_EXERCISE DETAILS_
What do the lines from the one containing "discount: 948.96 -> 2710.20" through the end of the listing below say? Restate them word for word and give nothing else.

_GIVEN INFORMATION_

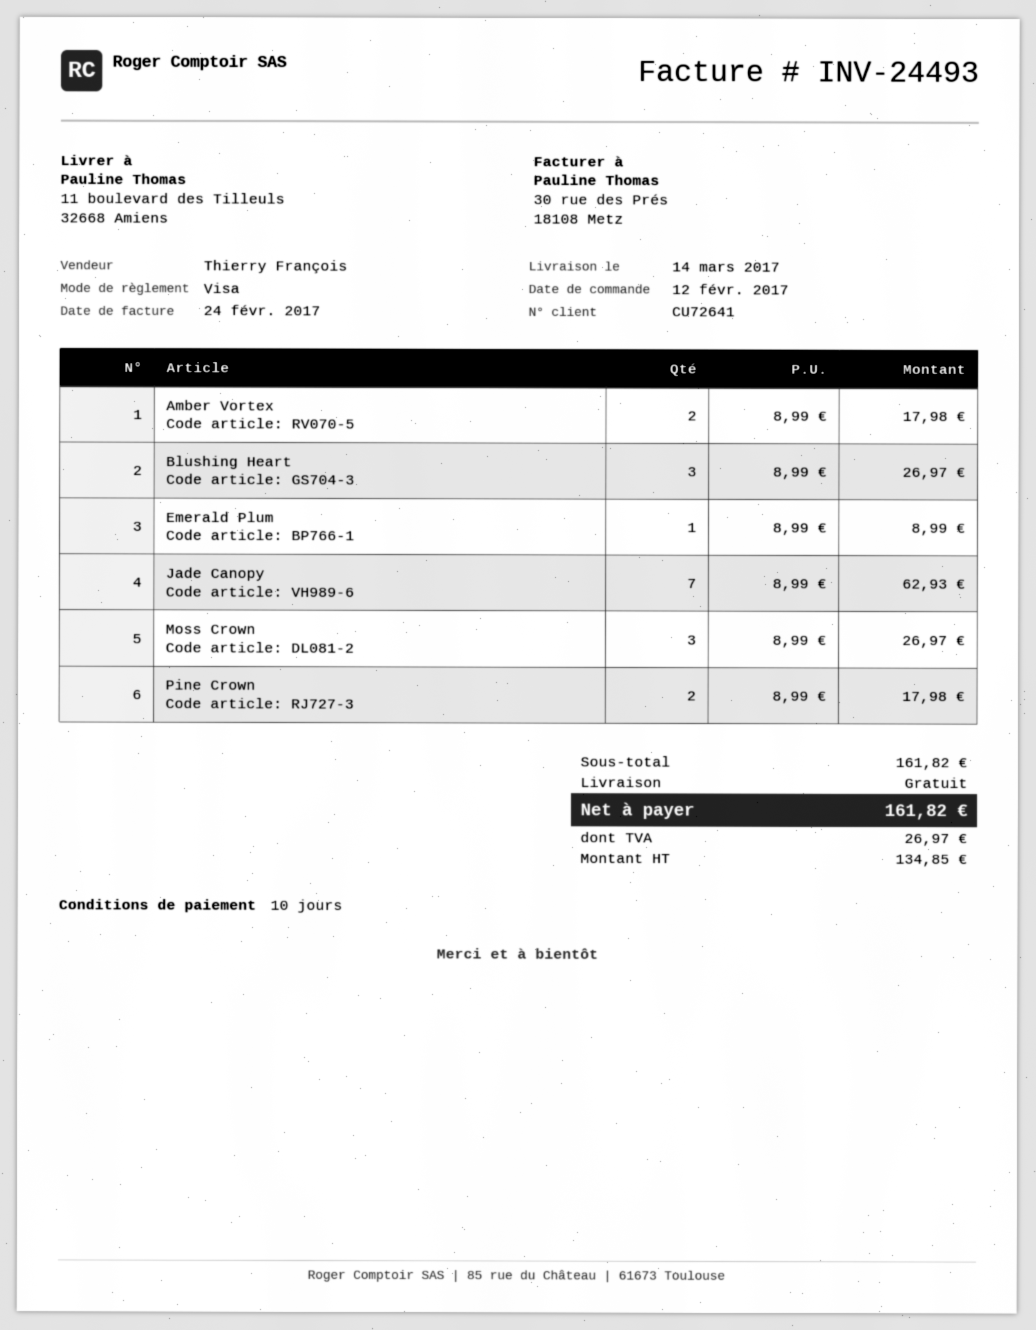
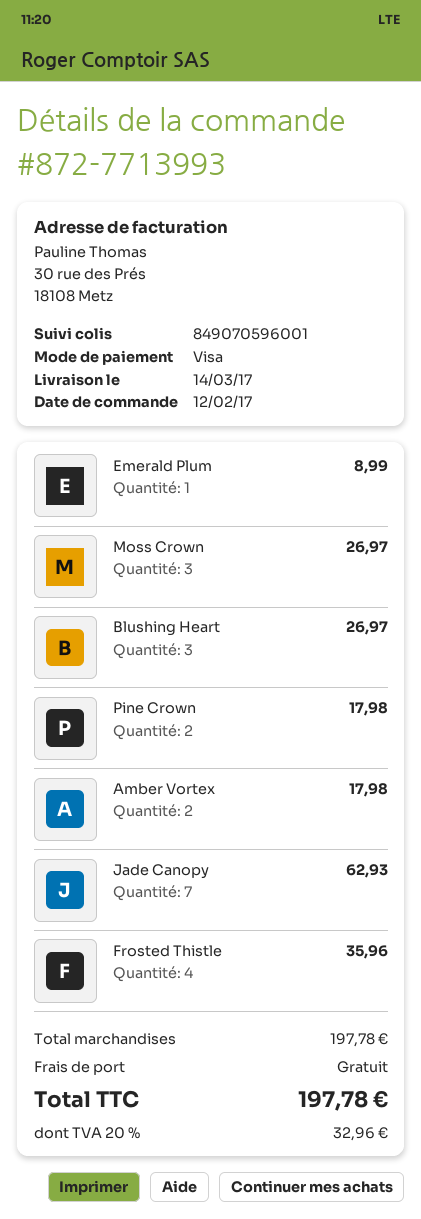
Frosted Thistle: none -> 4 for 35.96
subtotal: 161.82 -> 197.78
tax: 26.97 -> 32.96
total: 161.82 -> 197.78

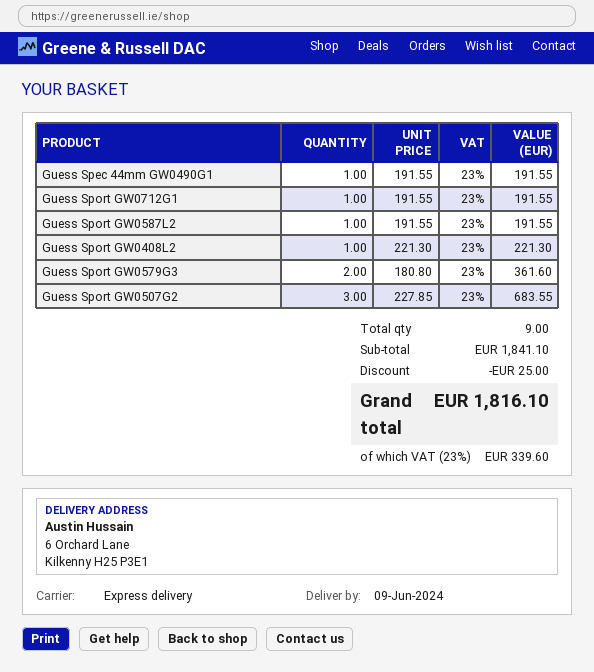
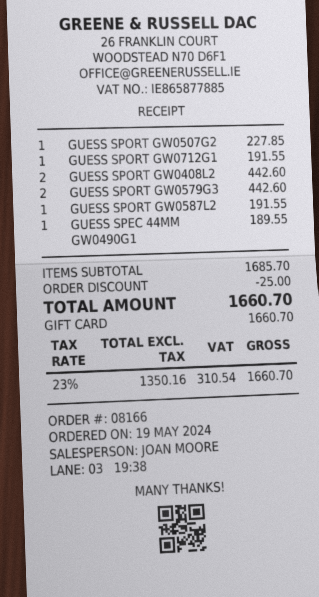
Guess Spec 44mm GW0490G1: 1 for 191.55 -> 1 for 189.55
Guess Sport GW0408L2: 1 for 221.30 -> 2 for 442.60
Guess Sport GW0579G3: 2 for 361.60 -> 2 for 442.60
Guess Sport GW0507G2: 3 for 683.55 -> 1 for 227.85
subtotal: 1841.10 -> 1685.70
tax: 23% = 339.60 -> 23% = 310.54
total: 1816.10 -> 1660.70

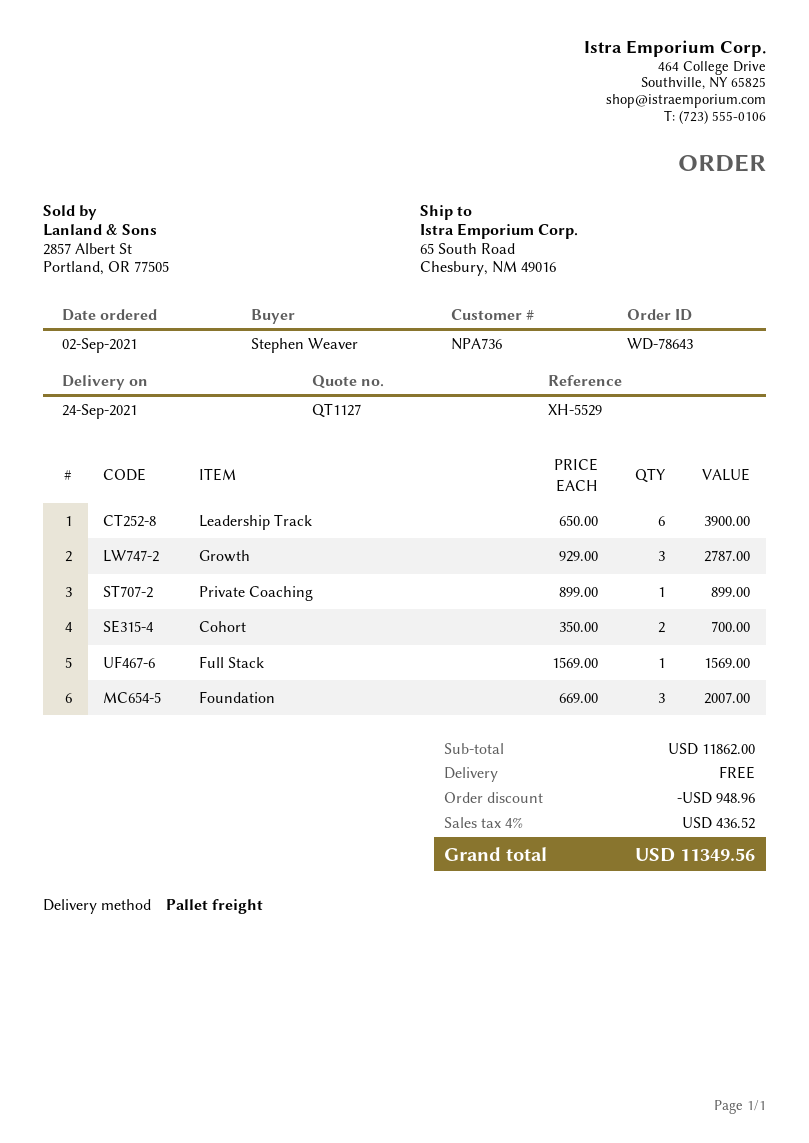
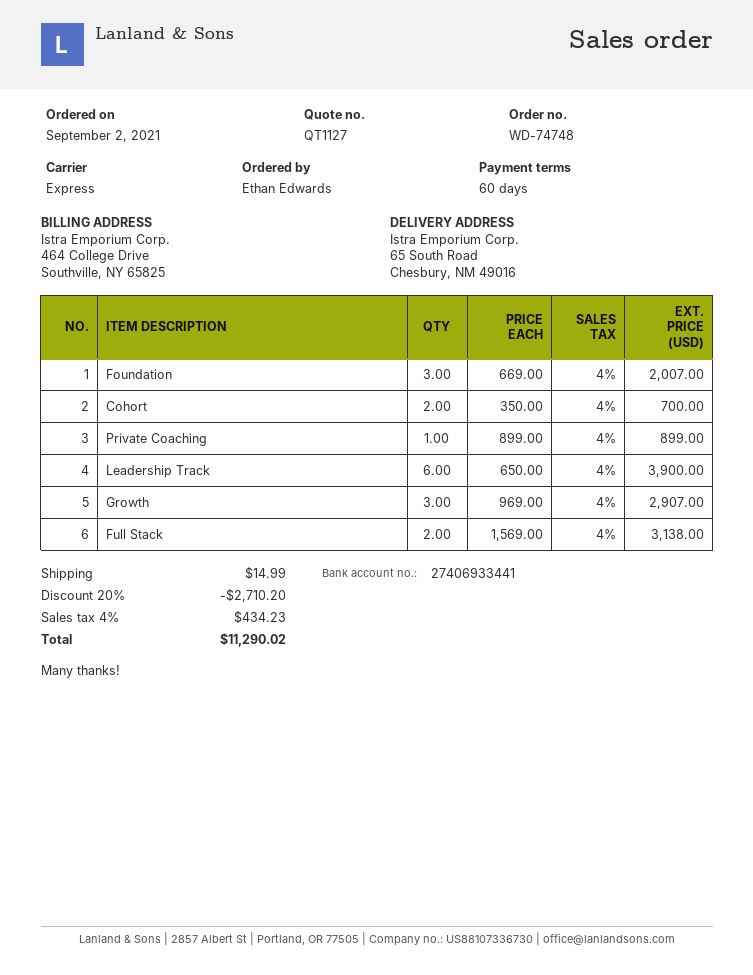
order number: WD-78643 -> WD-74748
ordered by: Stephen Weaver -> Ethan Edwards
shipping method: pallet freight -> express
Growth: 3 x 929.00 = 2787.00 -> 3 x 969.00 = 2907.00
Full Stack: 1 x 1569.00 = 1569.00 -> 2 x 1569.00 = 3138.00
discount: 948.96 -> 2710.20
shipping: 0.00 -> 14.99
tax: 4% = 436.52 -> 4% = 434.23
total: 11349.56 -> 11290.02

_RESPONSE_
discount: 948.96 -> 2710.20
shipping: 0.00 -> 14.99
tax: 4% = 436.52 -> 4% = 434.23
total: 11349.56 -> 11290.02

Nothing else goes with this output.